Suppose I have a a graph with 2^N - 1 nodes, numbered 1 to 2^N - 1. Node i "depends on" node j if all the bits in the binary representation of j that are 1, are also 1 in the binary representation of i. So, for instance, if N=3, then node 7 depends on all other nodes. Node 6 depends on nodes 4 and 2.
The problem is eliminating nodes. I can eliminate a node if no other nodes depend on it. No nodes depend on 7; so I can eliminate 7. After eliminating 7, I can eliminate 6, 5, and 3, etc. What I'd like is to find an efficient algorithm for listing all the possible unique elimination paths. (that is, 7-6-5 is the same as 7-5-6, so we only need to list one of the two). I have a dumb algorithm already, but I think there must be a better way.
I have three related questions:
Does this problem have a general name?
What's the best way to solve it?
Is there a general formula for the number of unique elimination paths?
Edit: I should note that a node cannot depend on itself, by definition.
Edit2: Let S = {s_1, s_2, s_3,...,s_m} be the set of all m valid elimination paths. s_i and s_j are "equivalent" (for my purposes) iff the two eliminations s_i and s_j would lead to the same graph after elimination. I suppose to be clearer I could say that what I want is the set of all unique graphs resulting from valid elimination steps.
Edit3: Note that elimination paths may be different lengths. For N=2, the 5 valid elimination paths are (),(3),(3,2),(3,1),(3,2,1). For N=3, there are 19 unique paths.
Edit4: Re: my application - the application is in statistics. Given N factors, there are 2^N - 1 possible terms in statistical model (see http://en.wikipedia.org/wiki/Analysis_of_variance#ANOVA_for_multiple_factors) that can contain the main effects (the factors alone) and various (2,3,... way) interactions between the factors. But an interaction can only be present in a model if all sub-interactions (or main effects) are present. For three factors a, b, and c, for example, the 3 way interaction a:b:c can only be in present if all the constituent two-way interactions (a:b, a:c, b:c) are present (and likewise for the two-ways). Thus, the model a + b + c + a:b + a:b:c would not be allowed. I'm looking for a quick way to generate all valid models.
It seems easier to think about this in terms of sets: you are looking for families of subsets of {1, ..., N} such that for each set in the family also all its subsets are present. Each such family is determined by the inclusion-wise maximal sets, which must be overlapping. Families of pairwise overlapping sets are called Sperner families. So you are looking for Sperner families, plus the union of all the subsets in the family. Possibly known algorithms for enumerating Sperner families or antichains in general are useful; without knowing what you actually want to do with them, it's hard to tell.

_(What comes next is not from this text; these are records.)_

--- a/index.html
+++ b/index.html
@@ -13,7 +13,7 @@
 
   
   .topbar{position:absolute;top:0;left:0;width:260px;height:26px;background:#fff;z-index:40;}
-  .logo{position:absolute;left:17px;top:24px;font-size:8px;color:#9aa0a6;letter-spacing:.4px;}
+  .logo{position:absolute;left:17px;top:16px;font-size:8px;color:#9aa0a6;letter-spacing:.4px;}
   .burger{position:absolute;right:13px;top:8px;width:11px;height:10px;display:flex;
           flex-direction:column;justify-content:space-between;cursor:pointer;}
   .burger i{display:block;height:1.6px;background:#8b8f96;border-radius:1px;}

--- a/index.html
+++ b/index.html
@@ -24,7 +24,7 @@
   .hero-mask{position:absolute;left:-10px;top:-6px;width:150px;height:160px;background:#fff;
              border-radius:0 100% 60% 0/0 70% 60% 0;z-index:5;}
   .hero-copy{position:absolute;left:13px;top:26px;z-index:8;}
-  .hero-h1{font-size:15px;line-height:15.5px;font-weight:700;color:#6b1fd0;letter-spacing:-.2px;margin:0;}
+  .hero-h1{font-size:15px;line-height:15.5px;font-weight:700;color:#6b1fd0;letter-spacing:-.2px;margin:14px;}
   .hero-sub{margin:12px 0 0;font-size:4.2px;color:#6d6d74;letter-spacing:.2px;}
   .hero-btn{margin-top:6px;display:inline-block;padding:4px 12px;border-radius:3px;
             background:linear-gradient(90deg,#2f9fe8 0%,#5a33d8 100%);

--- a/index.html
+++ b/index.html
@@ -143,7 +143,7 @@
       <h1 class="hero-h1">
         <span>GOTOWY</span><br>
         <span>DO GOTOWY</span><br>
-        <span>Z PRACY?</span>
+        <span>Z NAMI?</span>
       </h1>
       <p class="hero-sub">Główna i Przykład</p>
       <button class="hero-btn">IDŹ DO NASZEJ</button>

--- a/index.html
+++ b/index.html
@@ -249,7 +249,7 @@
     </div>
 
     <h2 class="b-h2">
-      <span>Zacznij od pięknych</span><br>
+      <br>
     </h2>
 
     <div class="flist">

Thanks to #FalkHüffner's answer, I saw that what I wanted to do was equivalent to finding monotonic Boolean functions for N arguments. If you look at the figure on the Wikipedia page for Dedekind numbers (http://en.wikipedia.org/wiki/Dedekind_number) the figure expresses the problem graphically. There is an algorithm for generating monotonic Boolean functions (http://www.mathpages.com/home/kmath094.htm) and it is quite simple to construct.

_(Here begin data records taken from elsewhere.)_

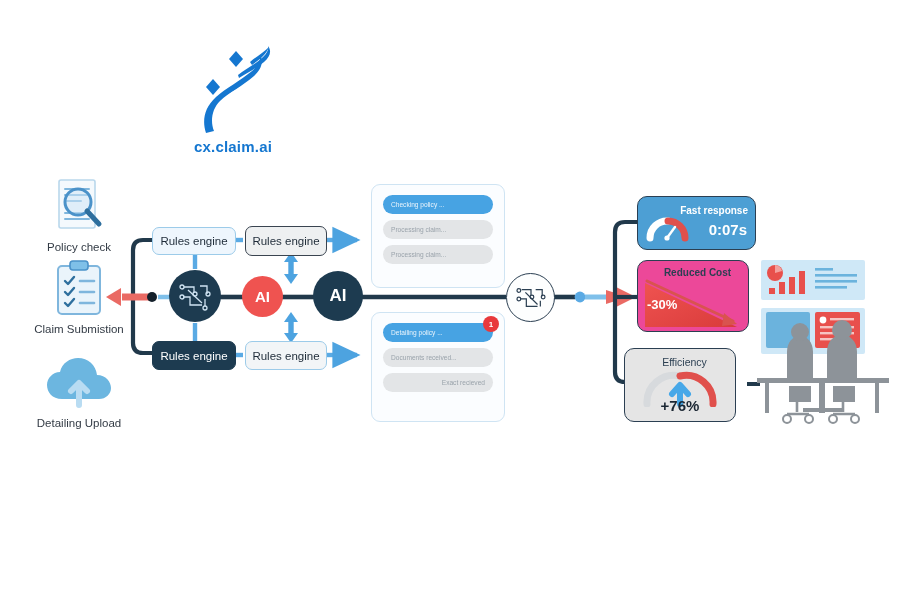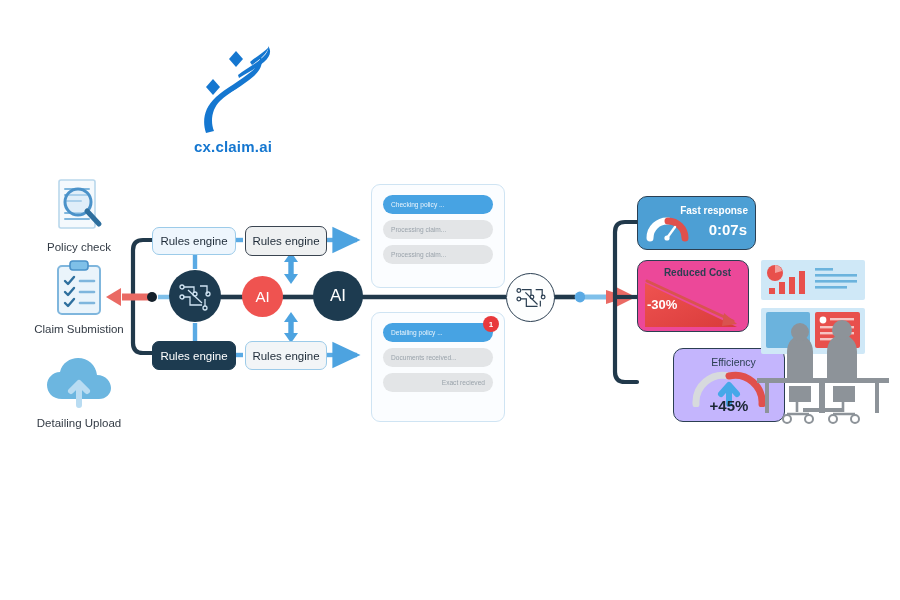--- a/index.html
+++ b/index.html
@@ -56,7 +56,7 @@
   .circ{
     position:absolute;border-radius:50%;display:flex;
     align-items:center;justify-content:center;
-    font-size:17px;font-weight:400;color:#fff;
+    font-size:17px;font-weight:700;color:#fff;
   }
   #node-router{left:169px;top:270px;width:52px;height:52px;background:#1d3b50;}
   #ai-red{left:242px;top:276px;width:41px;height:41px;background:#ef5350;font-size:15px;}

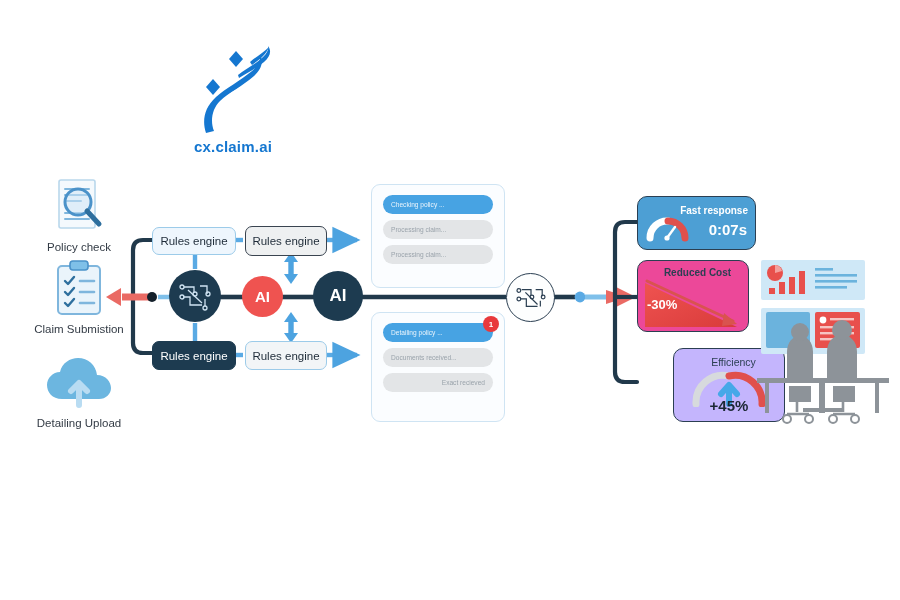--- a/index.html
+++ b/index.html
@@ -99,8 +99,8 @@
     background:#ec4899;border:1.6px solid #2b3f52;
   }
   #kpi-eff{
-    left:673px;top:348px;width:110px;height:72px;
-    background:#c4b5fd;border:1.6px solid #2b3f52;
+    left:624px;top:348px;width:110px;height:72px;
+    background:#e5e5e5;border:1.6px solid #2b3f52;
   }
   .kpi-label{position:absolute;font-size:10px;padding-left:9px;}
   .kpi-value{position:absolute;font-weight:bold;}

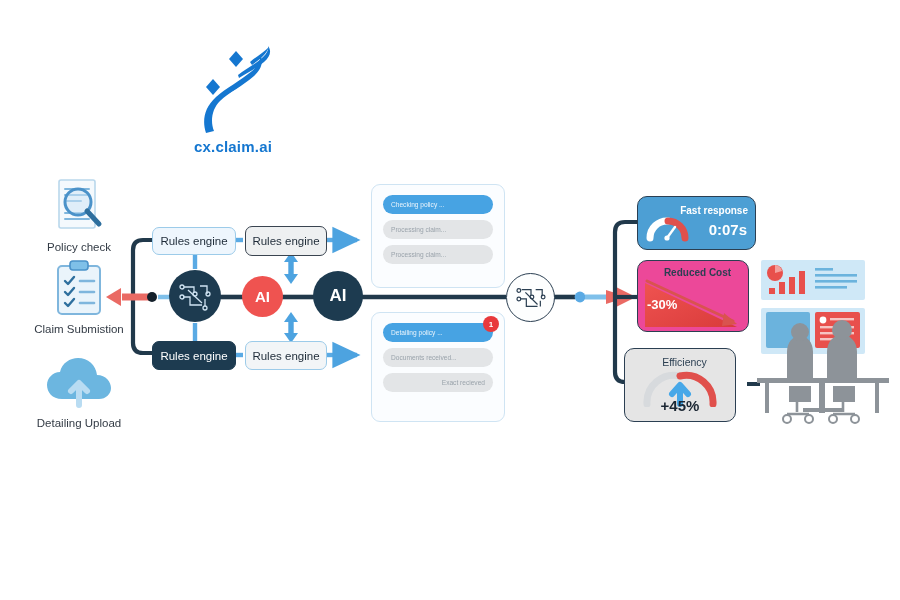--- a/index.html
+++ b/index.html
@@ -346,7 +346,7 @@
     <path d="M39,33 L39,16 M31,23 L39,14 L47,23" stroke="#47a8e8" stroke-width="6" fill="none" stroke-linecap="round" stroke-linejoin="round"></path>
   </svg>
   <div class="kpi-label">Efficiency</div>
-  <div class="kpi-value">+45%</div>
+  <div class="kpi-value">+76%</div>
 </div>
 
 <svg id="illus" viewBox="0 0 135 176" xmlns="http://www.w3.org/2000/svg">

For my purposes, I use the algorithm, then eliminate the first column and last row of the resulting binary arrays. Starting from the top row down, each row has a 1 in the ith column if one can eliminate the ith node.
Thanks!
You can build a "heap", in which at depth X are all the nodes with X zeros in their binary representation.

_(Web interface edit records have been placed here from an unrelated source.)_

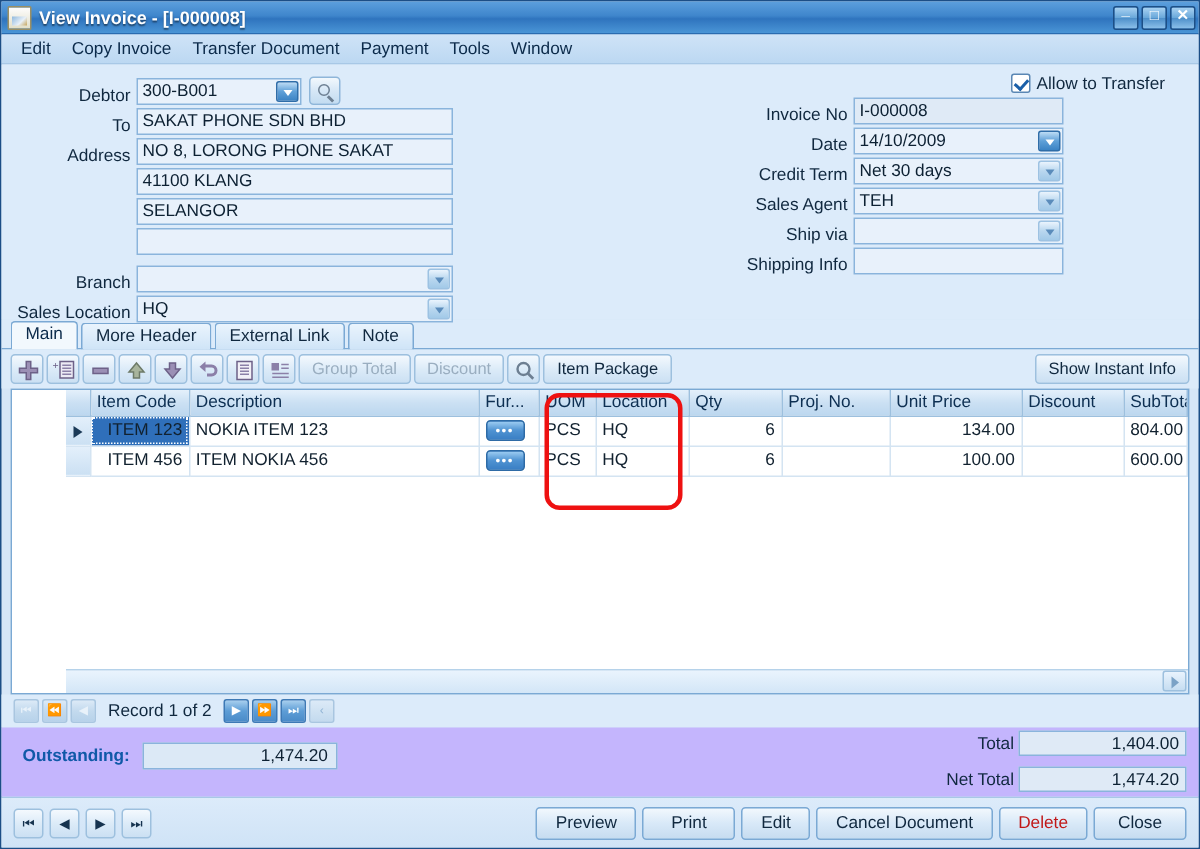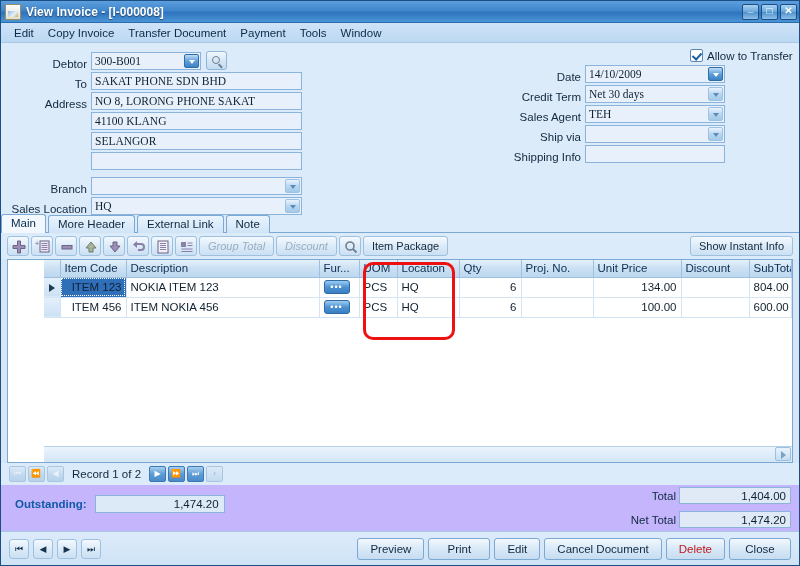--- a/index.html
+++ b/index.html
@@ -87,7 +87,6 @@
     padding: 1px 3px; line-height: 15px;
     position: relative; overflow: hidden;
     white-space: nowrap;
-    font-family: Liberation Serif, serif;
   }
   .fld.ro { background: #dfeaf6; }
   .combo { padding-right: 18px; }

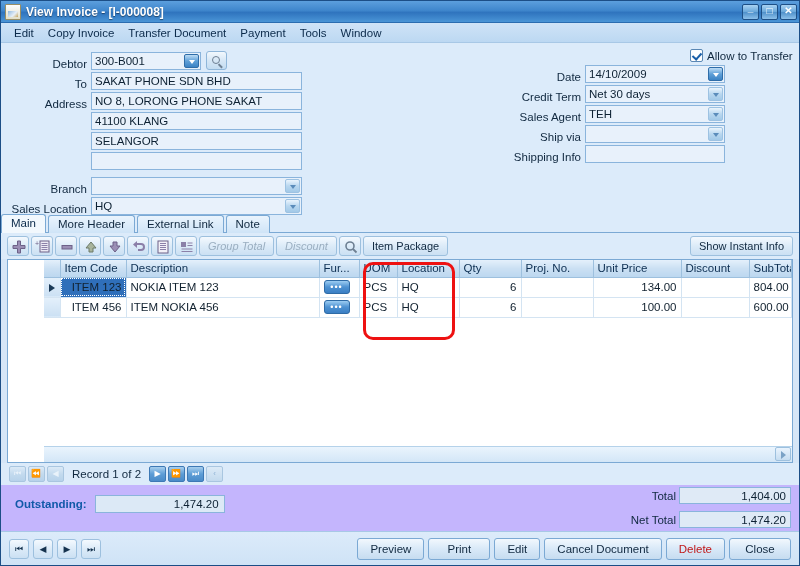--- a/index.html
+++ b/index.html
@@ -124,7 +124,7 @@
   
   .leftcol { position: absolute; left: 8px; top: 8px; width: 310px; }
   .leftcol .lbl { width: 78px; margin-right: 4px; }
-  .rightcol { position: absolute; right: 8px; top: 6px; width: 290px; }
+  .rightcol { position: absolute; right: 24px; top: 6px; width: 290px; }
   .rightcol .lbl { width: 80px; margin-right: 4px; }
   .chkrow { display:flex; align-items:center; justify-content:flex-end; margin-bottom:3px; }
   .chkbox {

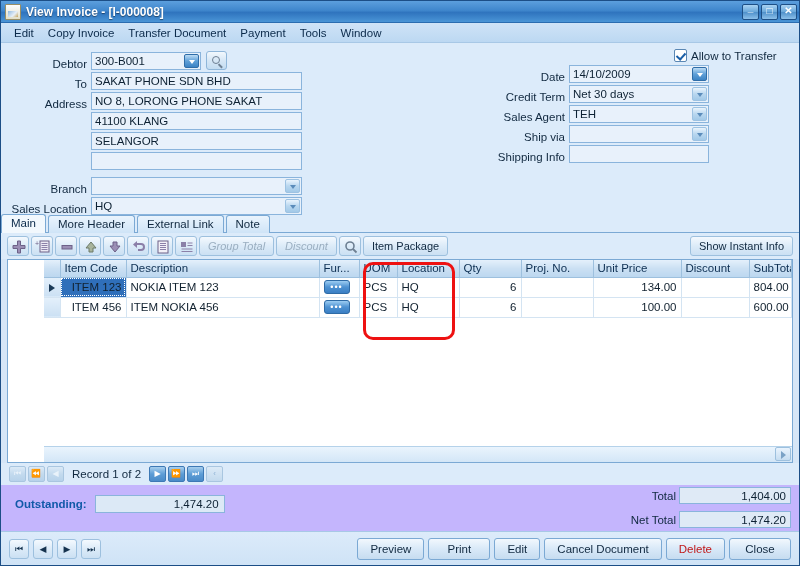--- a/index.html
+++ b/index.html
@@ -389,6 +389,10 @@
         <div class="lbl" style="text-align:left">Allow to Transfer</div>
       </div>
 
+      <div class="row">
+        <div class="lbl">Invoice No</div>
+        <div class="fld ro" style="width:140px">I-000008</div>
+      </div>
       <div class="row">
         <div class="lbl">Date</div>
         <div class="fld combo active" style="width:140px">

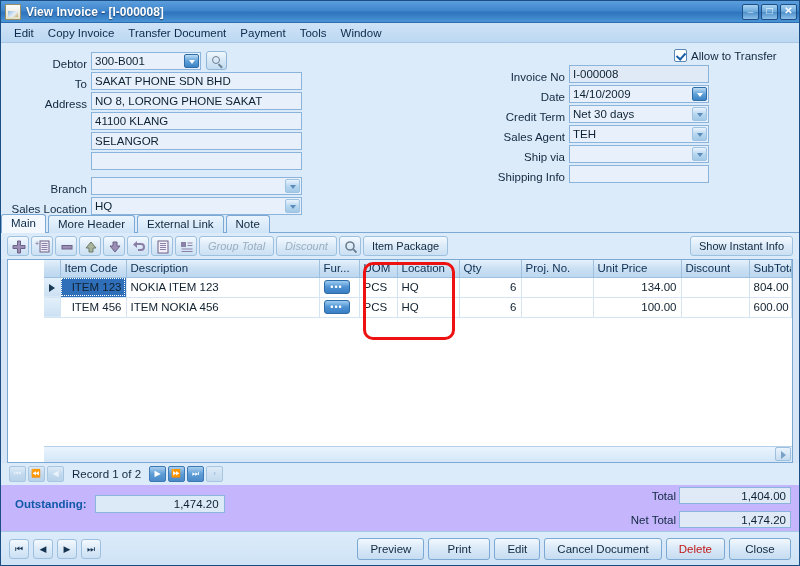--- a/index.html
+++ b/index.html
@@ -140,7 +140,7 @@
   
   .tabstrip {
     display: flex; align-items: flex-end;
-    height: 20px; 
+    height: 20px; padding-left: 6px;
     background: #dcebfa;
     border-bottom: 1px solid #7ba9d4;
     flex: 0 0 auto;

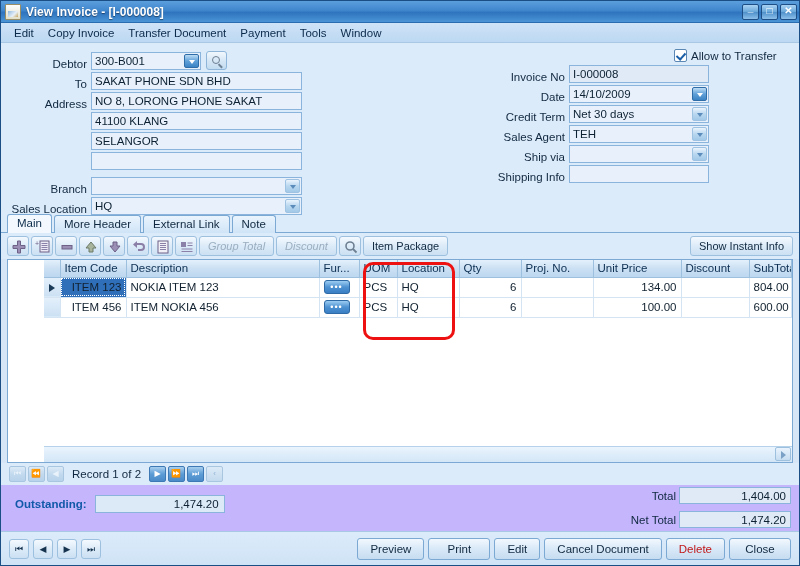--- a/index.html
+++ b/index.html
@@ -176,7 +176,7 @@
     border: 1px solid #9dc0de; border-radius: 3px;
     color: #10283f; line-height: 18px;
   }
-  .txtbtn.disabled { color: #9aaec0; font-style: italic; }
+  .txtbtn.disabled { color: #9aaec0; }
   .spacer { flex: 1 1 auto; }
   
   .gridwrap {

Then, starting from the bottom layer, connect each item to a random parent at the layer above, until you get a single-component graph.
Note that this graph is a tree, i.e., each node except for the root has exactly one parent.
Then, traverse the tree (starting from the root) and count the total number of paths in it.
UPDATE:
The method above is bad, because you cannot just pick a random parent for a given item - you have a limited number of items from which you can pick a "legal" parent... But I'm leaving this method here for other people to give their opinion (perhaps it is not "that bad").
In any case, why don't you take your graph, extract a spanning-tree (you can use Prim algorithm or Kruskal algorithm for finding a minimal-spanning-tree), and then count the number of paths in it?